[Start of section]
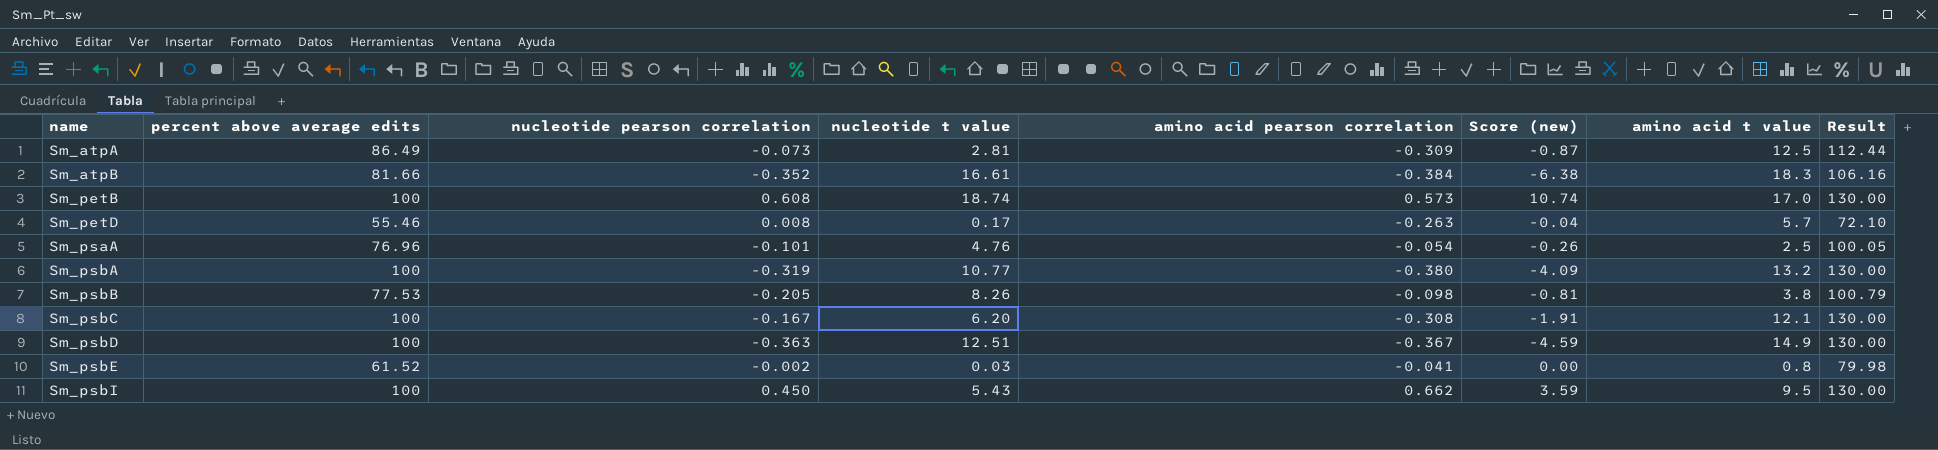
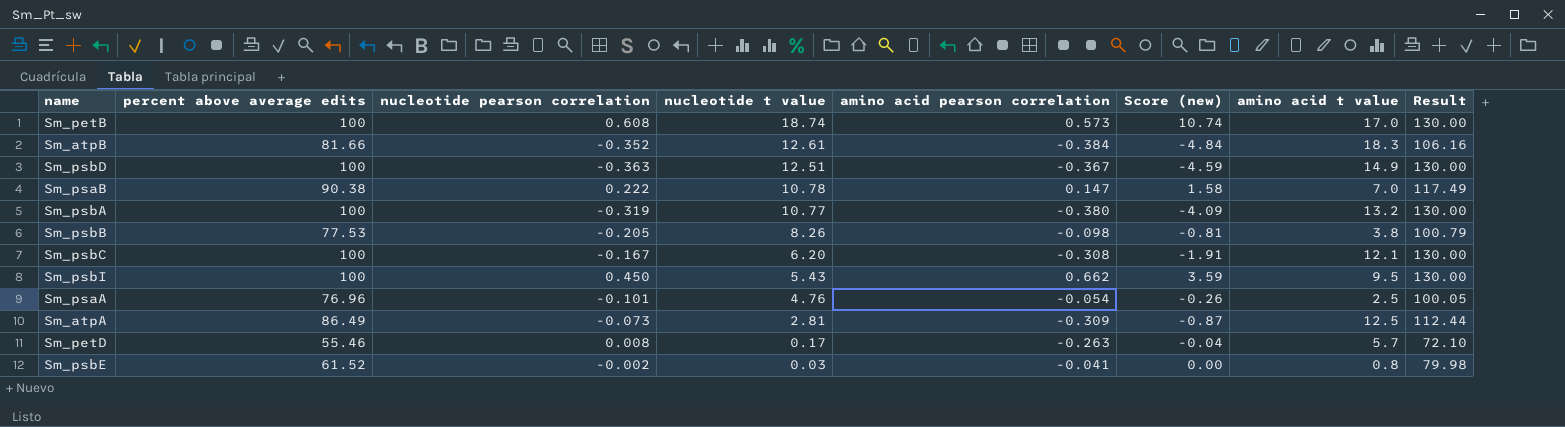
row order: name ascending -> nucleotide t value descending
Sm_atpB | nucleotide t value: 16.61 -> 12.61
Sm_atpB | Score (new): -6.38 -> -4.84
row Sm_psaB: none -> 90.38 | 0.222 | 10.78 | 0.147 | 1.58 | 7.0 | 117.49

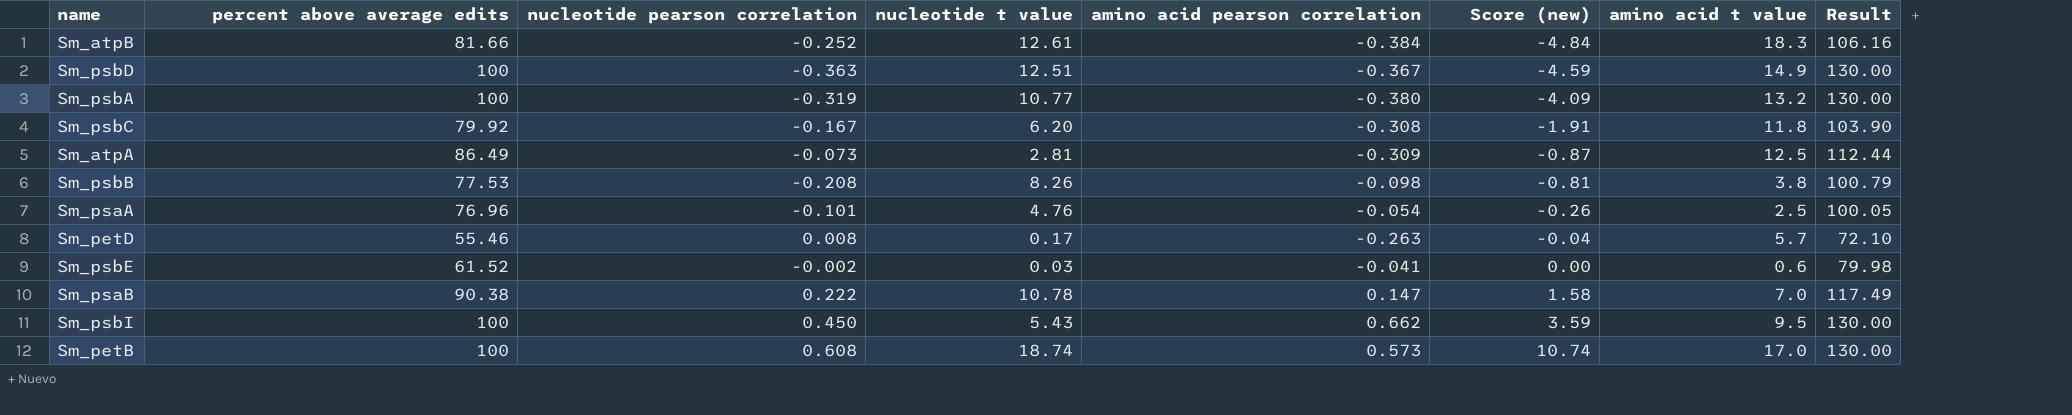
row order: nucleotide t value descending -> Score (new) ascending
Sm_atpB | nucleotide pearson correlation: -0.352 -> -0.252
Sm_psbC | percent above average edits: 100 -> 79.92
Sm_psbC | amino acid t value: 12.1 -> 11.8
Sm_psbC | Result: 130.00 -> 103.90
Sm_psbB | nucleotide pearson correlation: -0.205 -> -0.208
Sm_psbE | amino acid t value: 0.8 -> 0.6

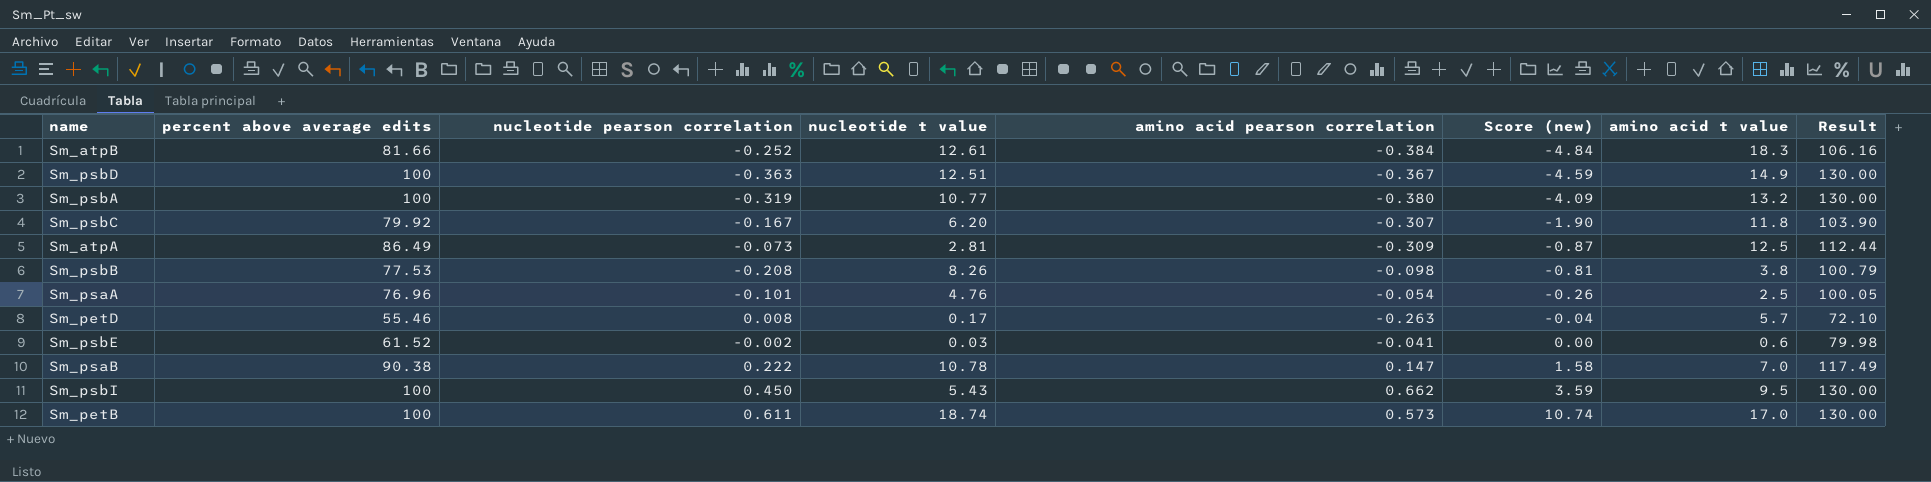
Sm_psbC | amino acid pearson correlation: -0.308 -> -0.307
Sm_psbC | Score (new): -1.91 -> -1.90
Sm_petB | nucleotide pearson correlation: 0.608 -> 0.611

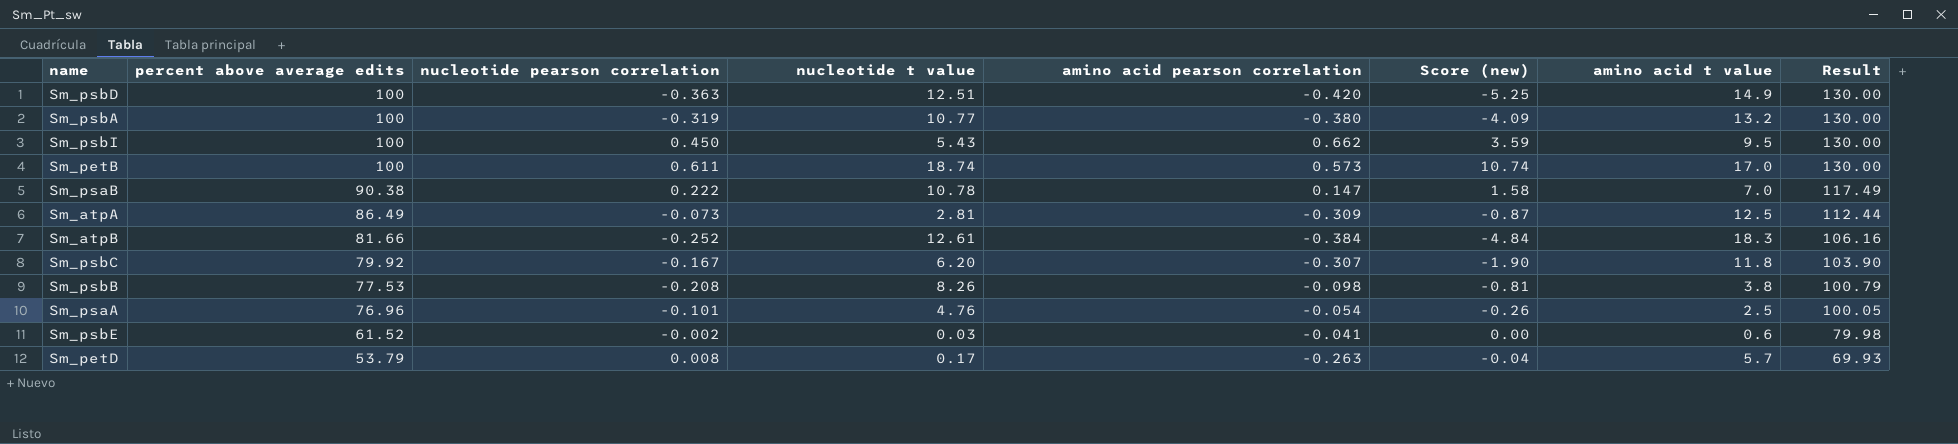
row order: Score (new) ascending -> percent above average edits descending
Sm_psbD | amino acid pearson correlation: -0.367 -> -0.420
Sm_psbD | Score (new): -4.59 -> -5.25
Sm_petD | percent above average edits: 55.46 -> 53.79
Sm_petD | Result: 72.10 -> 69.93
[End of section]
(What is required)
From the first line through the line with "Sm_atpB | nucleotide pearson", output those lines of the entries above exactly, and nothing else, with the pictures left out.

(Answer section)
row order: name ascending -> nucleotide t value descending
Sm_atpB | nucleotide t value: 16.61 -> 12.61
Sm_atpB | Score (new): -6.38 -> -4.84
row Sm_psaB: none -> 90.38 | 0.222 | 10.78 | 0.147 | 1.58 | 7.0 | 117.49

row order: nucleotide t value descending -> Score (new) ascending
Sm_atpB | nucleotide pearson correlation: -0.352 -> -0.252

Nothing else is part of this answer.